Start of TASK DATA

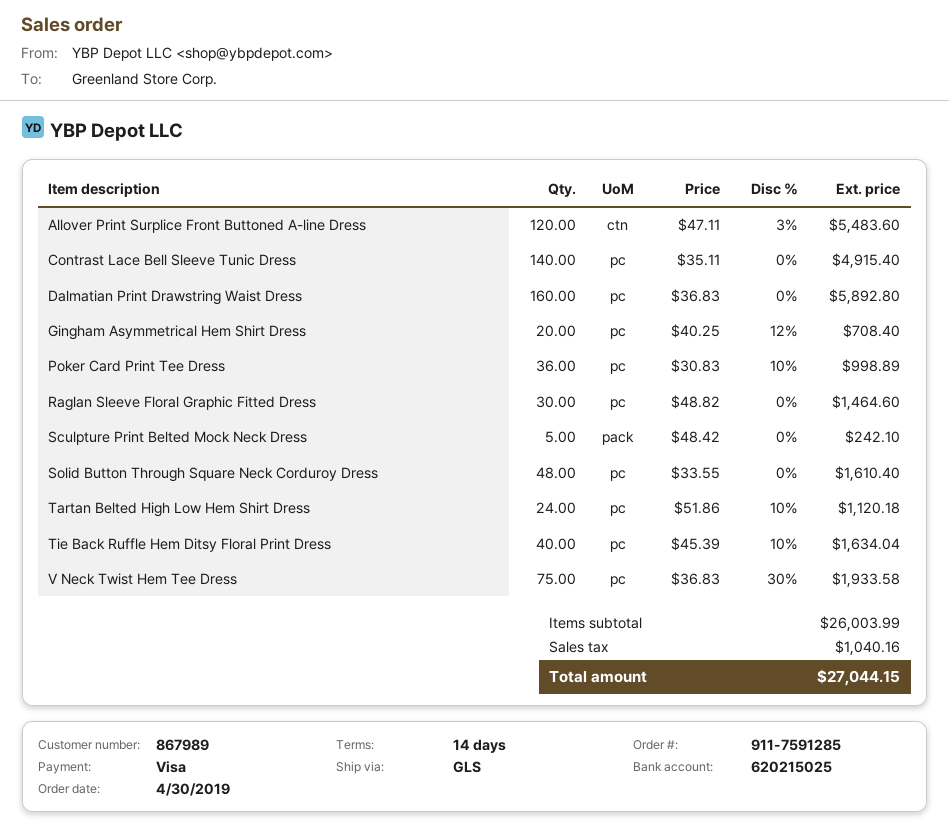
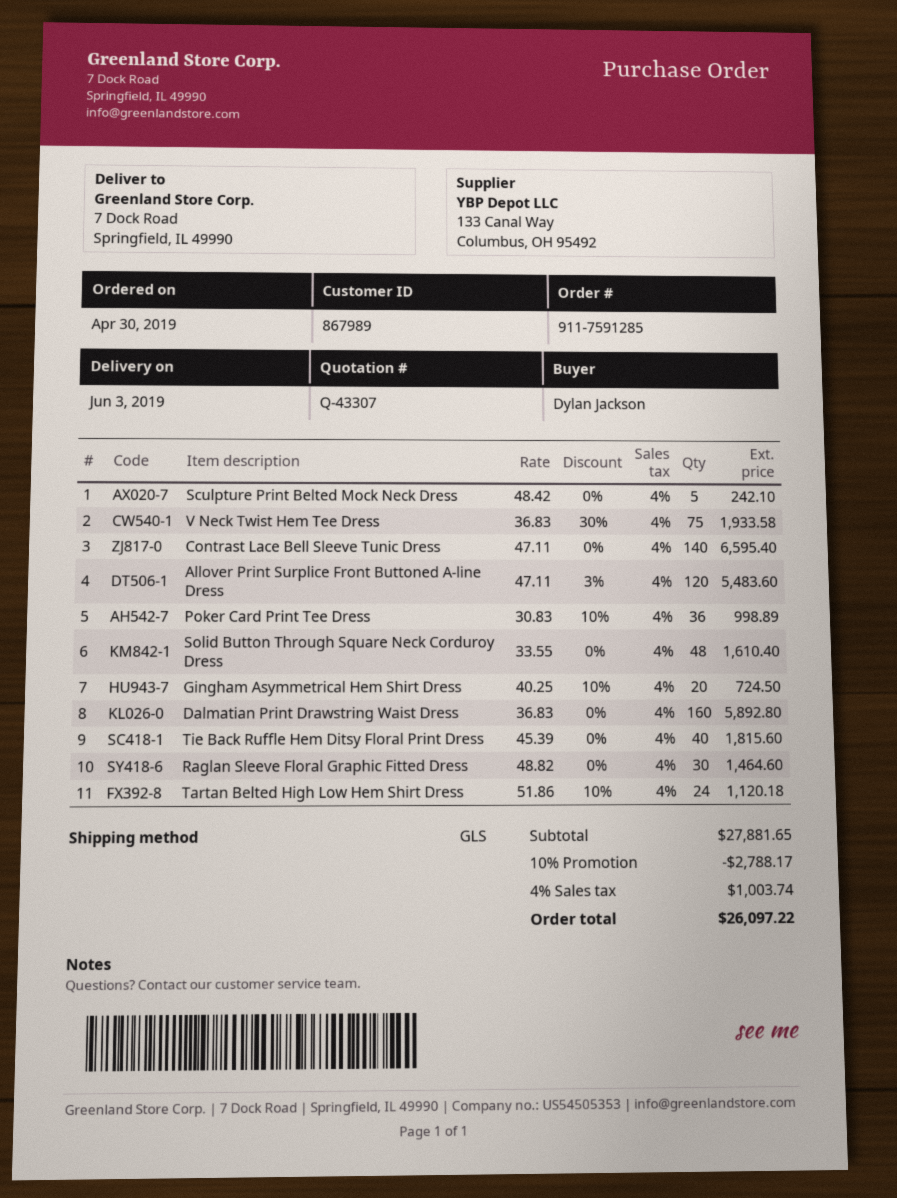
Contrast Lace Bell Sleeve Tunic Dress: 140 x 35.11 = 4915.40 -> 140 x 47.11 = 6595.40
Gingham Asymmetrical Hem Shirt Dress: 20 x 40.25 - 12% = 708.40 -> 20 x 40.25 - 10% = 724.50
Tie Back Ruffle Hem Ditsy Floral Print Dress: 40 x 45.39 - 10% = 1634.04 -> 40 x 45.39 = 1815.60
subtotal: 26003.99 -> 27881.65
discount: none -> 10% = 2788.17
tax: 1040.16 -> 1003.74
total: 27044.15 -> 26097.22

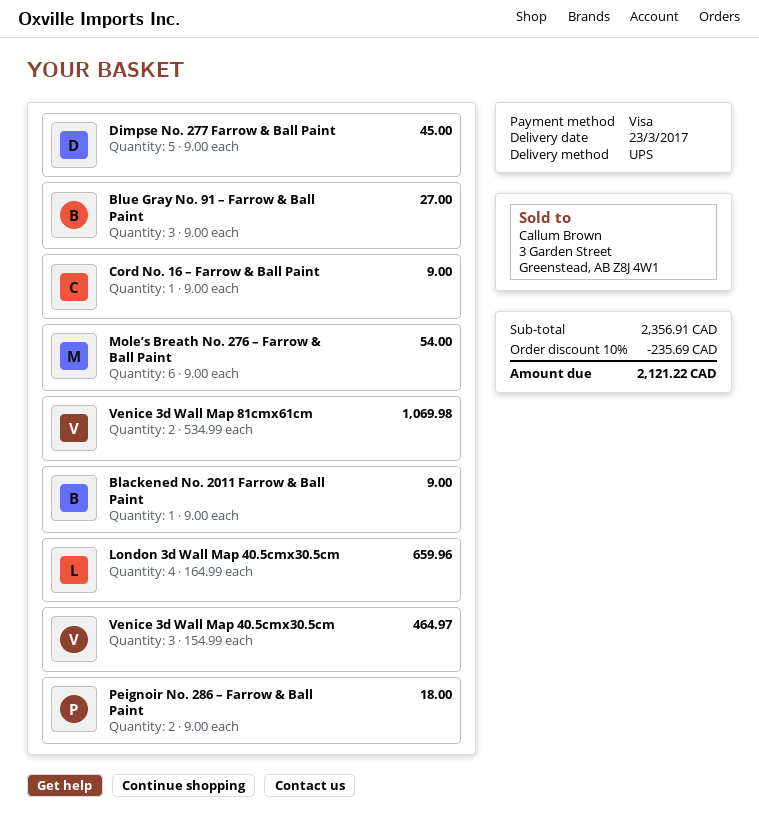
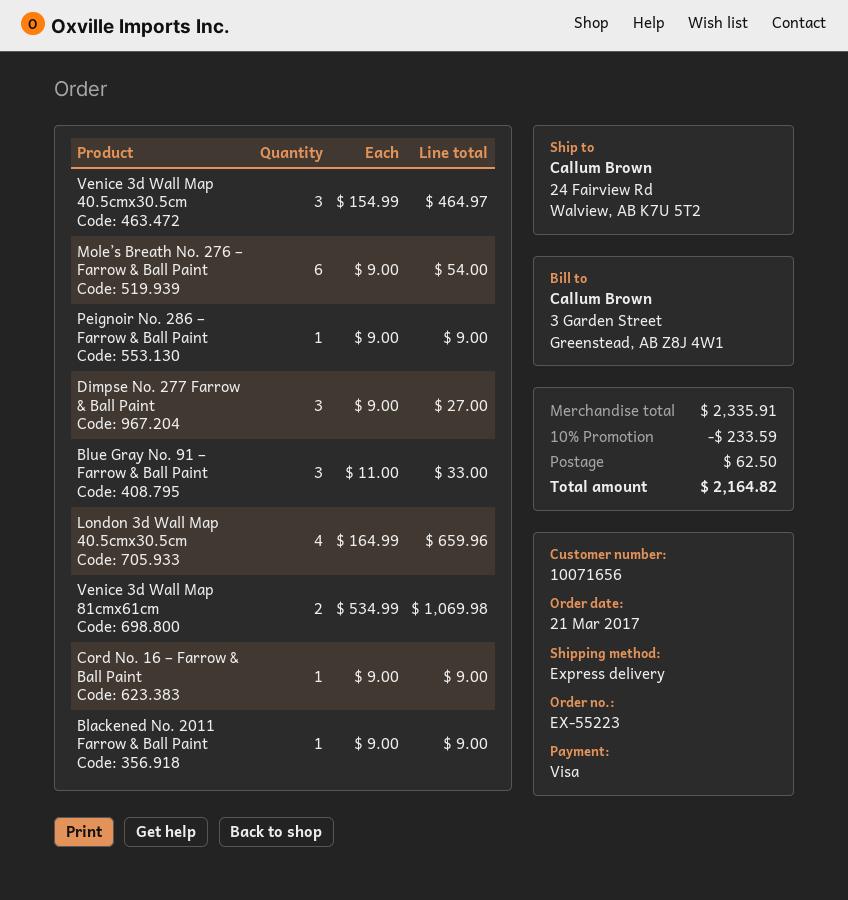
shipping method: UPS -> express
Dimpse No. 277 Farrow & Ball Paint: 5 x 9.00 = 45.00 -> 3 x 9.00 = 27.00
Blue Gray No. 91 – Farrow & Ball Paint: 3 x 9.00 = 27.00 -> 3 x 11.00 = 33.00
Peignoir No. 286 – Farrow & Ball Paint: 2 x 9.00 = 18.00 -> 1 x 9.00 = 9.00
subtotal: 2356.91 -> 2335.91
discount: 10% = 235.69 -> 10% = 233.59
shipping: none -> 62.50
total: 2121.22 -> 2164.82

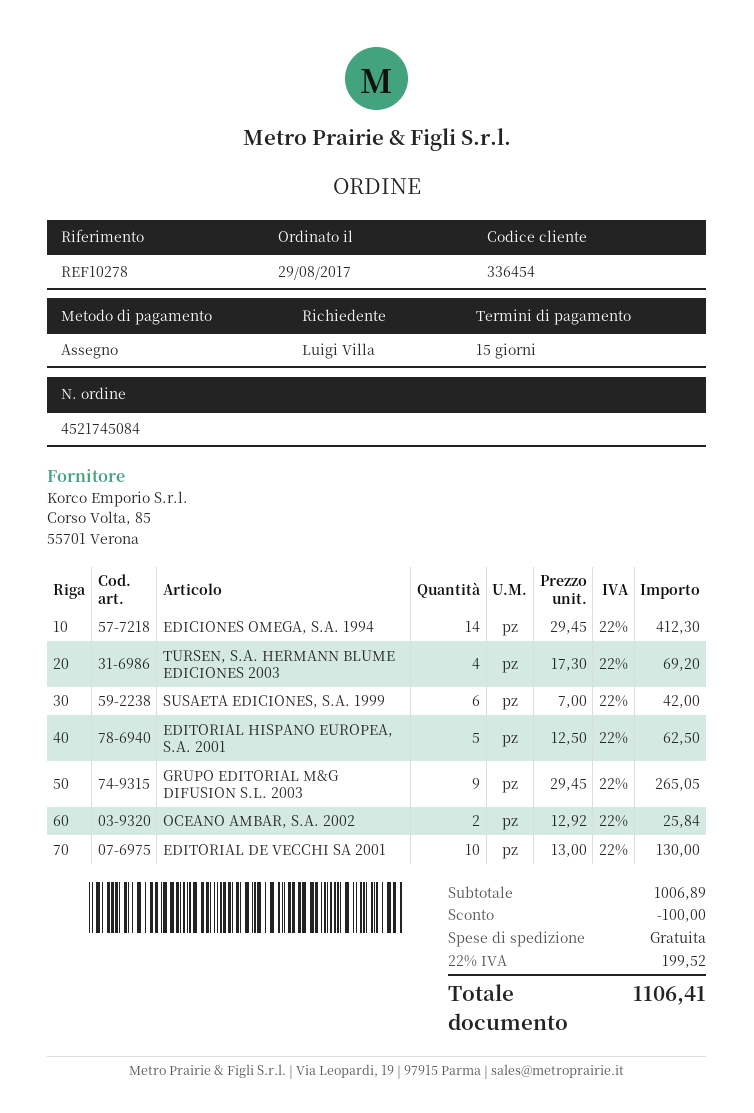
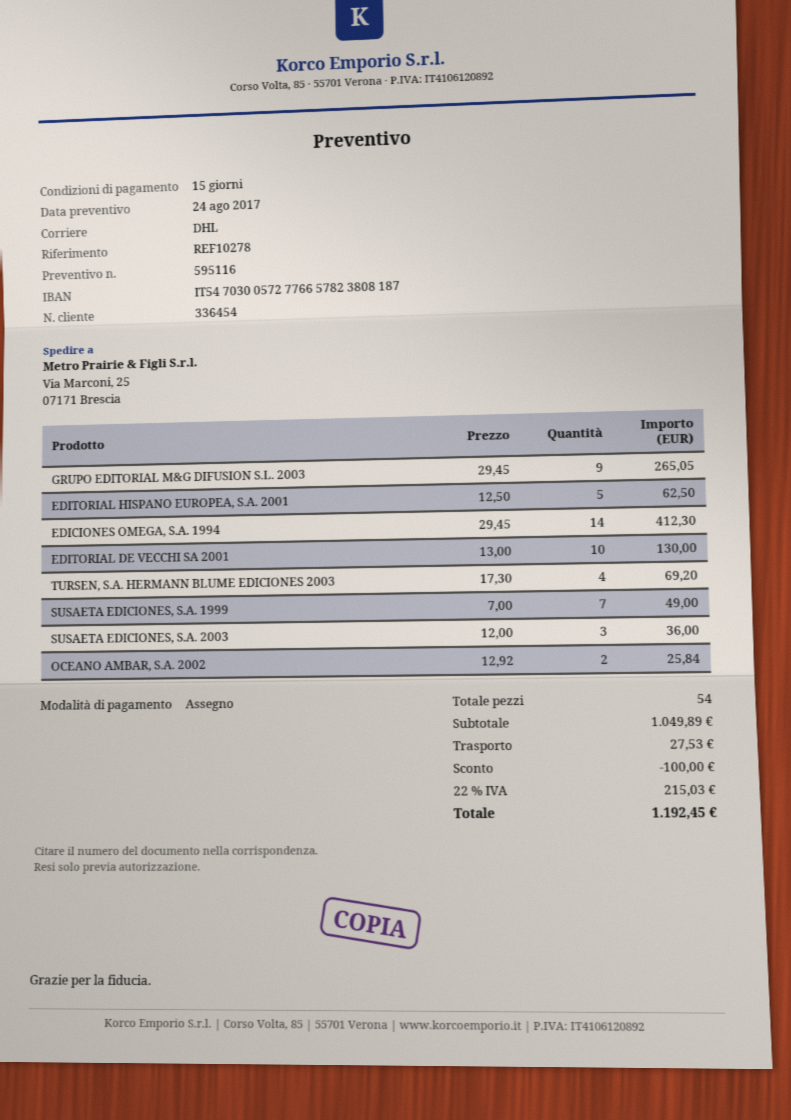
SUSAETA EDICIONES, S.A. 1999: 6 x 7.00 = 42.00 -> 7 x 7.00 = 49.00
SUSAETA EDICIONES, S.A. 2003: none -> 3 x 12.00 = 36.00
subtotal: 1006.89 -> 1049.89
shipping: 0.00 -> 27.53
tax: 22% = 199.52 -> 22% = 215.03
total: 1106.41 -> 1192.45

End of TASK DATA

> **AIM OF THE TASK**: Please copy every line in the entries where "Ball" appears.

> **YOUR RESPONSE**:
Dimpse No. 277 Farrow & Ball Paint: 5 x 9.00 = 45.00 -> 3 x 9.00 = 27.00
Blue Gray No. 91 – Farrow & Ball Paint: 3 x 9.00 = 27.00 -> 3 x 11.00 = 33.00
Peignoir No. 286 – Farrow & Ball Paint: 2 x 9.00 = 18.00 -> 1 x 9.00 = 9.00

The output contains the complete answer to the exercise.